But that answer is only a partial description of a seasoned journalist. A seasoned journalist should also know all about history. Not to toot my own horn or anything, but when it comes to hysterical journalism, I am completely seasoned. Make that “historical journalism.”

Memorial Day is upon us, and this year the holiday falls on May 30. Here are some interesting historical May 30 facts about which you may not be aware ... of.

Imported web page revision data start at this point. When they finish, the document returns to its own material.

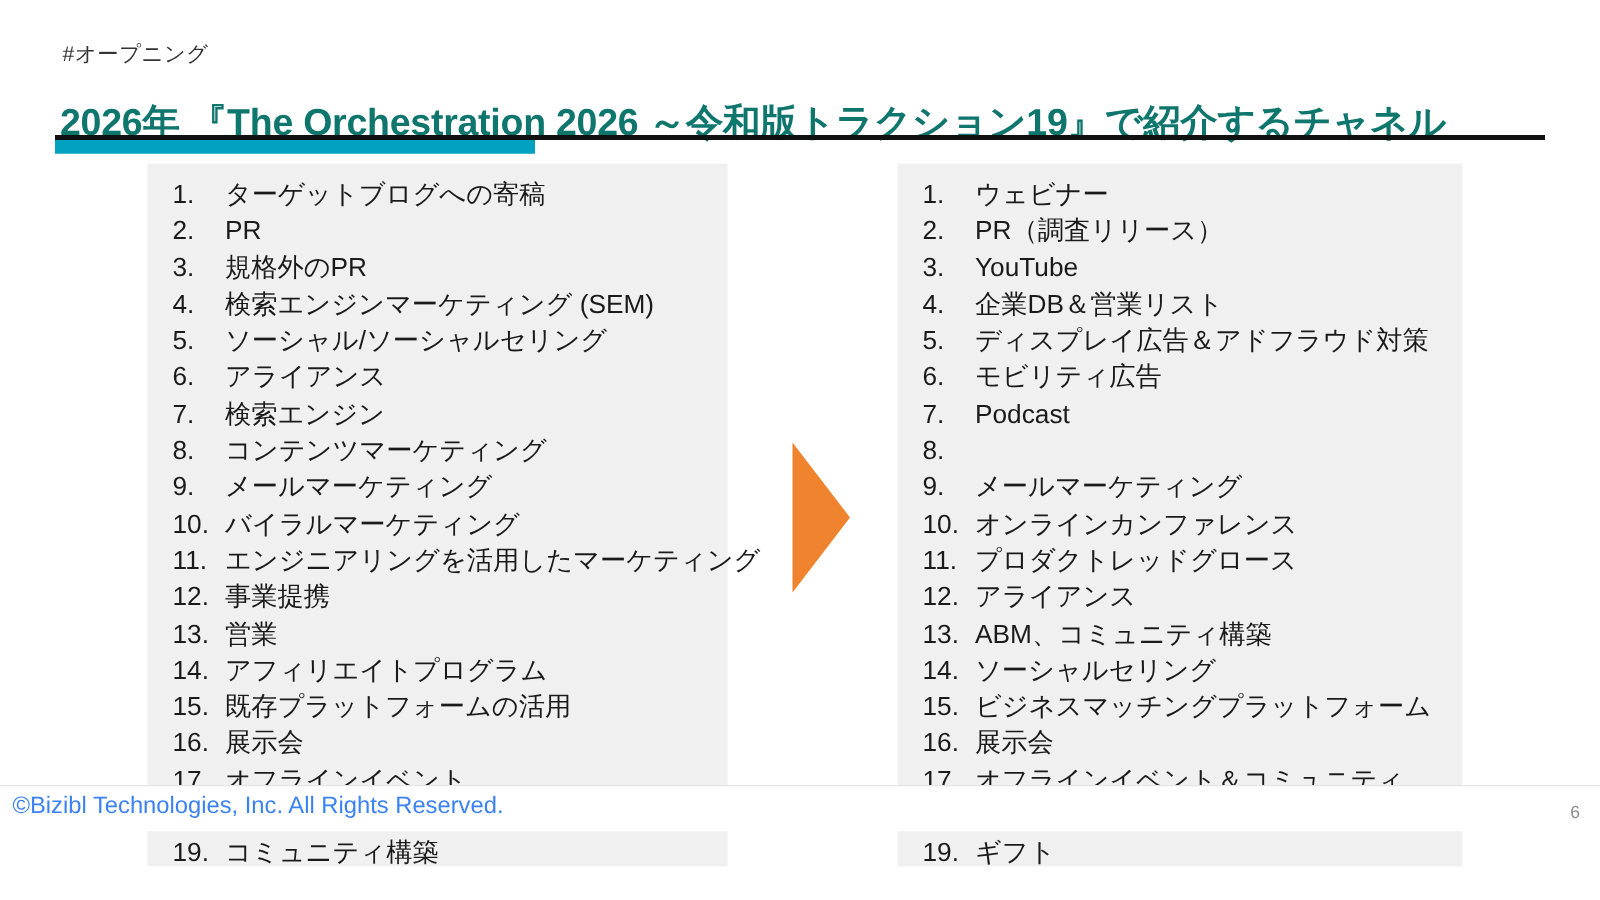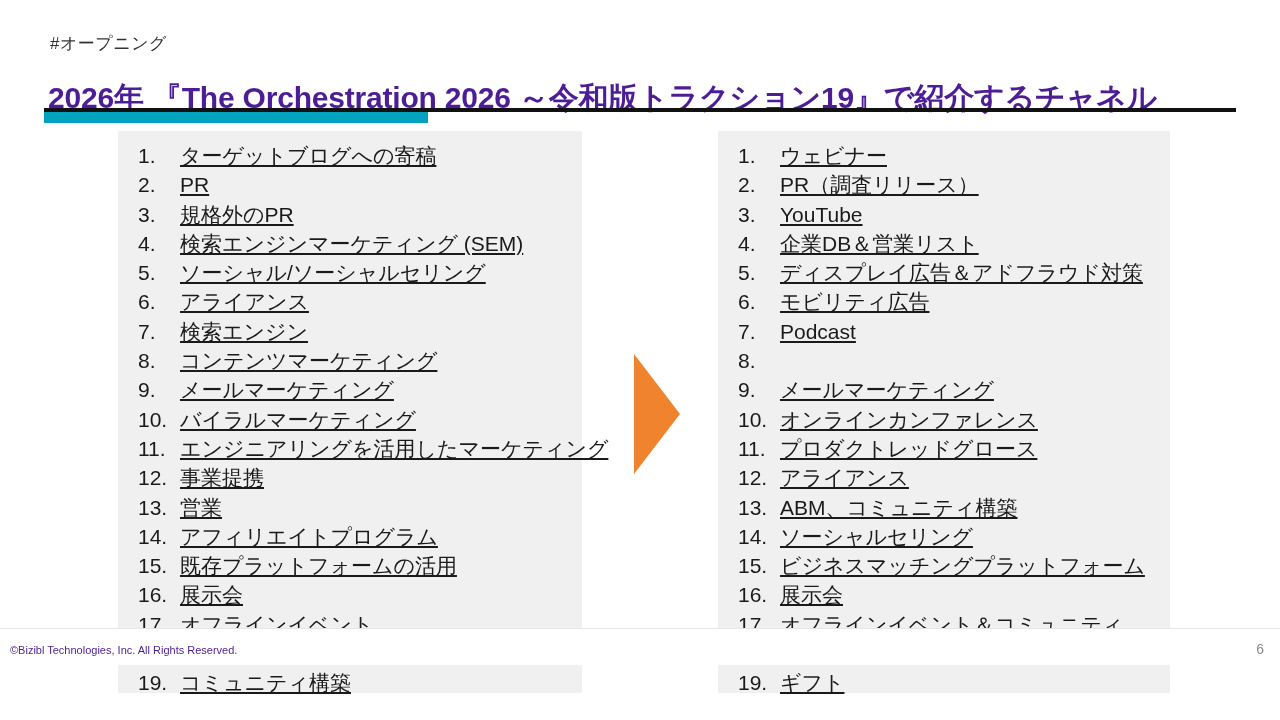"2026年 『The Orchestration 2026" .title { color: #4c1d95 -> #0f766e }
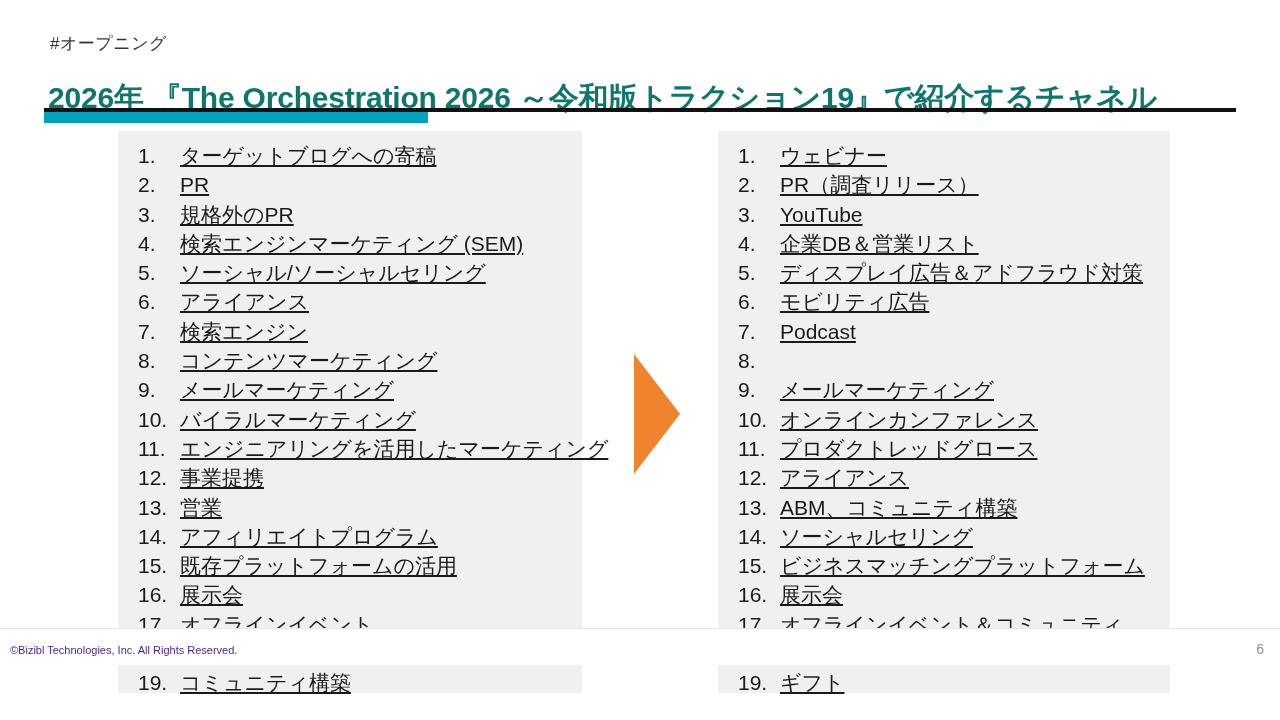"ターゲットブログへの寄稿" .item-text { text-decoration: underline -> none }
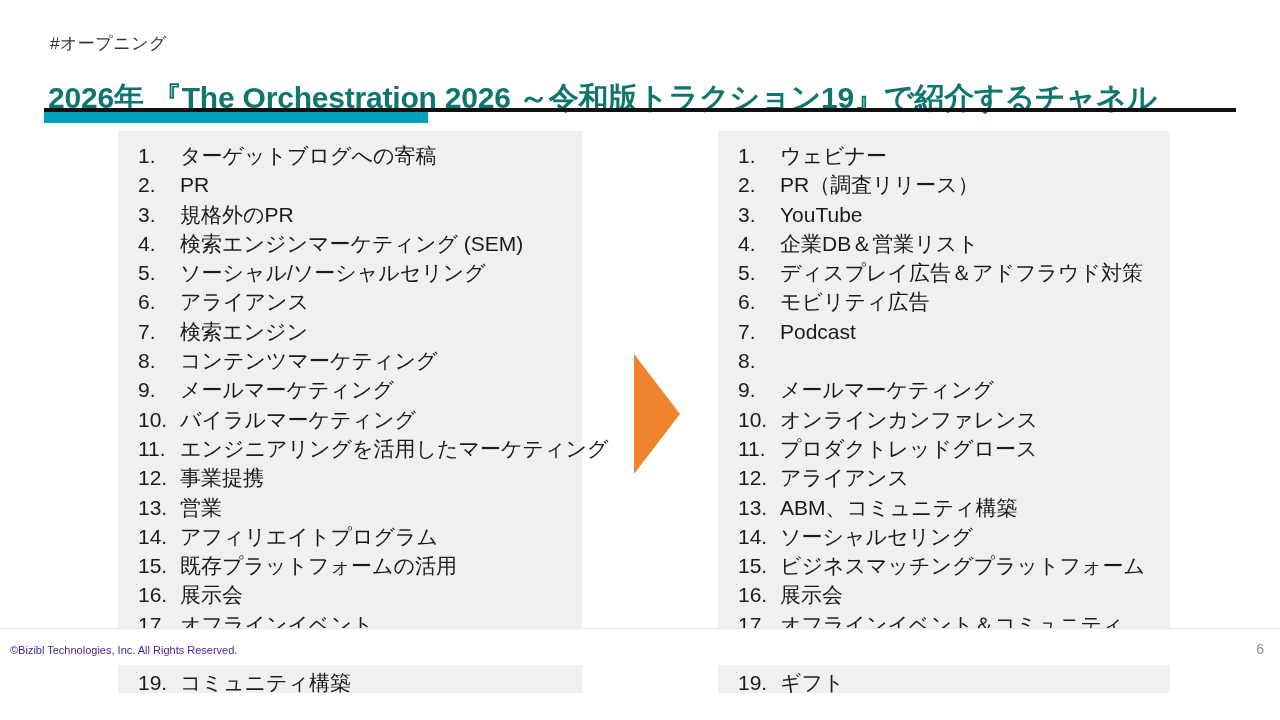"©Bizibl Technologies, Inc. All Rights" .copyright { color: #4c1d95 -> #3b82f6; font-size: 11px -> 19px }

• On May 30, 1431, Joan of Ark was fatally burned at the stake by the bloody British in the town of New Orleans. She was named Joan of Ark by her father, who was a French shipbuilder. The 19-year-old peasant girl is still considered France’s greatest general, and also the prettiest, unless you count General Charles DeGaulle. Joan told people that God talked to her. She could also hear high pitched noises normally only audible to dogs. Joan is now Saint Joan due to her untimely death.


• And speaking of saints, I recently read (absolutely true) that the head of St. Vitalis of Assisi, who died on May 31, 1370, will be auctioned off this Memorial Day weekend in County Meath, Ireland. I don’t know how Vitalis lost his head, but I suspect it was somehow related to his death, and had a whole lot to do with his sainthood. There were several other saints named Vitalis, including St. Vitalis of Milan, St. Vitalis of Bologna, and St. Vitalis of Gaza. These were all reasonably good saints, but since his head has been in a wooden case for several hundred years, St. Vitalis of Assisi is the only Saint Vitalis traditionally revered as the patron saint of hair care products.


• On May 30, 1539, Hernando de Soto (TRANS: “the Soto”) landed in Tampa Bay, Florida, looking for gold and the location of the mythical Typhoon Lagoon in the Magic Kingdom rumored to lie not far from the fabled city of Orlando.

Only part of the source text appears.